数年前から「ポジティブ離婚」という言葉をよく耳にするようになりました。離婚を人生の再出発とポジティブにとらえ、中には離婚式をしたり離婚旅行をしたりする夫婦も増えているようです。

 

■ すべての離婚がポジティブ離婚であってほしいけど…

夫婦関係・離婚カウンセラーの筆者は、「離婚」は、今よりも幸せになるためにするものと捉えています。ですから、離婚をするすべての夫婦がポジティブ離婚であってほしいと思っています。

離婚式をしたり離婚旅行をしたりするまでいかなくても、「ポジティブ離婚」をするためには、「双方が離婚に前向きであること」、「離婚に対する温度が双方で同じであること」、「2人の間にギリギリ最低限でも信頼関係が残っていること」などが必要になってくると思います。ですが、実際にはなかなか難しいこともあるのです。

 

■ ポジティブ離婚は独りよがりでは進まない

筆者の相談室にも、ポジティブ離婚がしたいと言ってご相談に来られる方や、ポジティブ離婚という言葉は出さずとも、離婚後の清々しい未来を夢想して相談にこられる方がいらっしゃいます。

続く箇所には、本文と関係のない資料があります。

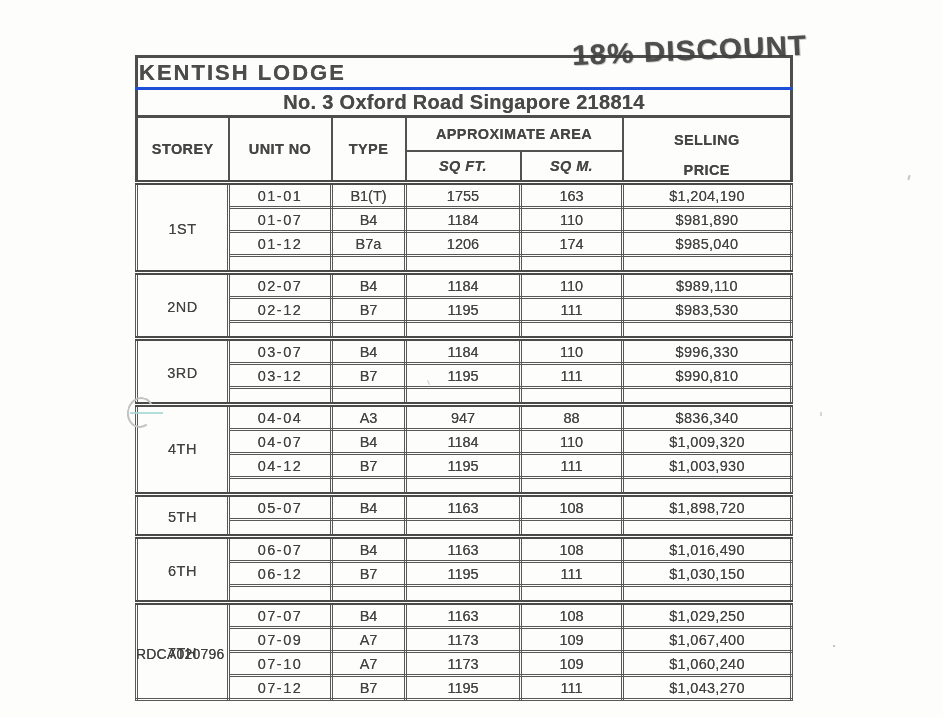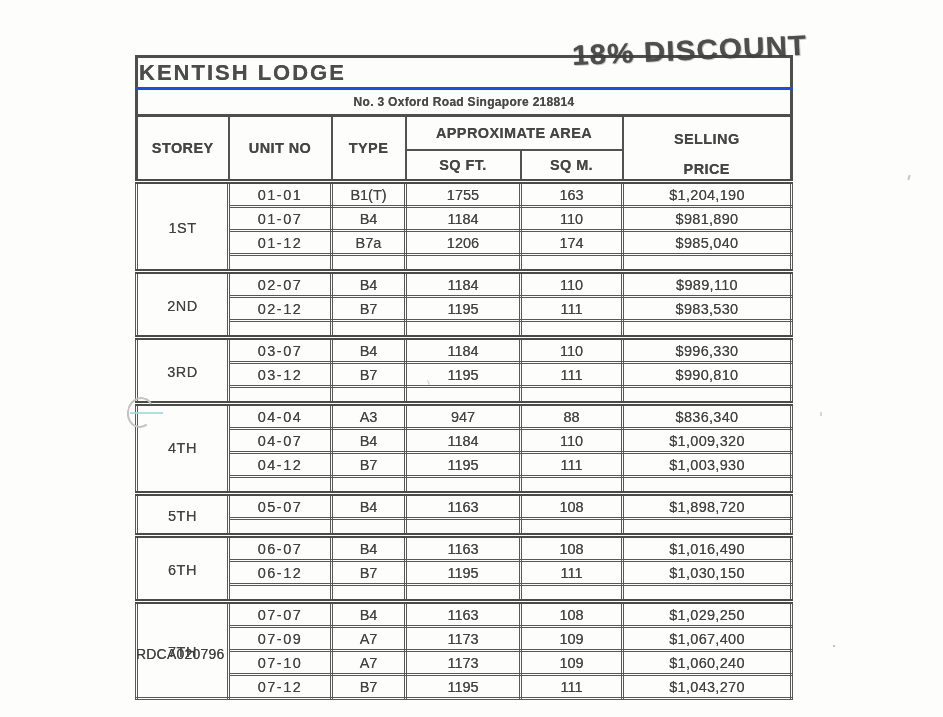"No. 3 Oxford Road Singapore" tr.subtitle-row td { font-size: 12px -> 20px }
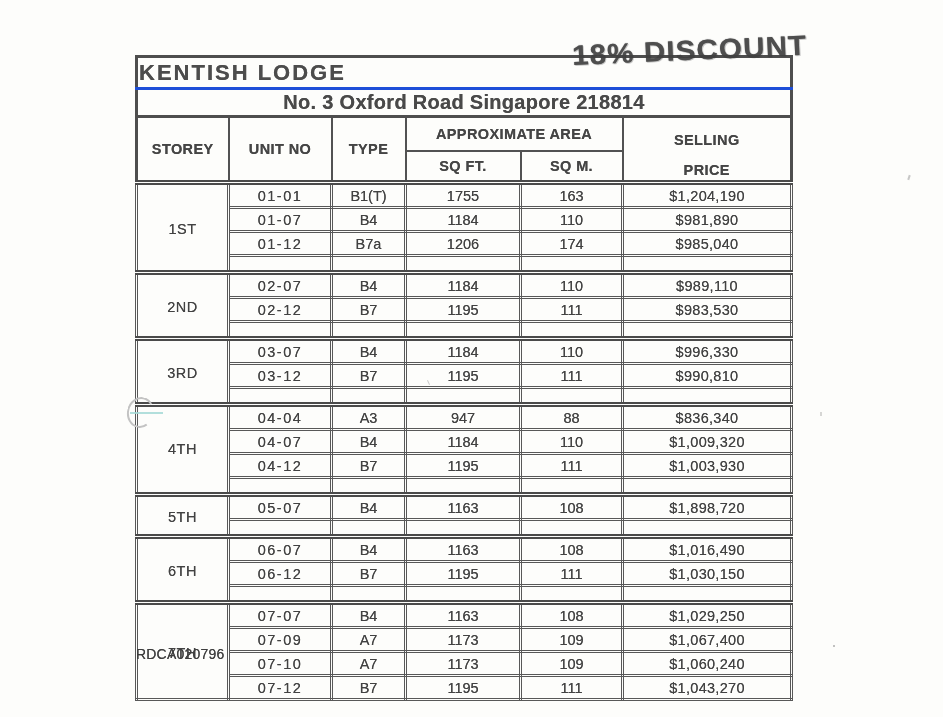"SQ FT." tr.header-row2 td { font-style: none -> italic }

ですが、そのような方のお話をおうかがいすると、相手には全く離婚する気はなかったり、お互いの話が全く通じないほど信頼関係が残っていなかったりするケースも。とてもじゃないけどポジティブ離婚どころじゃないという状況だったりすることがあります。

そして、そういう場合によく見られるのが、自分はポジティブな選択をしているつもりなので、相手が離婚に全く同意できない状態なのに勝手にどんどん一人で条件を詰めようとするなど、自分の考えばかりが先行するパターン。相手の考えや様子に無頓着になってしまい、ますますポジティブ離婚から遠のいてしまいます。

相手から離婚の同意が得られなければ離婚はできない、というのが協議離婚のルールです。

たとえ、自分にとってはポジティブな選択であっても、相手も同じようにポジティブに捉えているとは限りません。ポジティブ離婚を目指すのであれば、協議離婚のルールを忘れずに、ギリギリ最低限でも残っている信頼関係を壊さないように、独りよがりで突っ走らないことをお勧めします。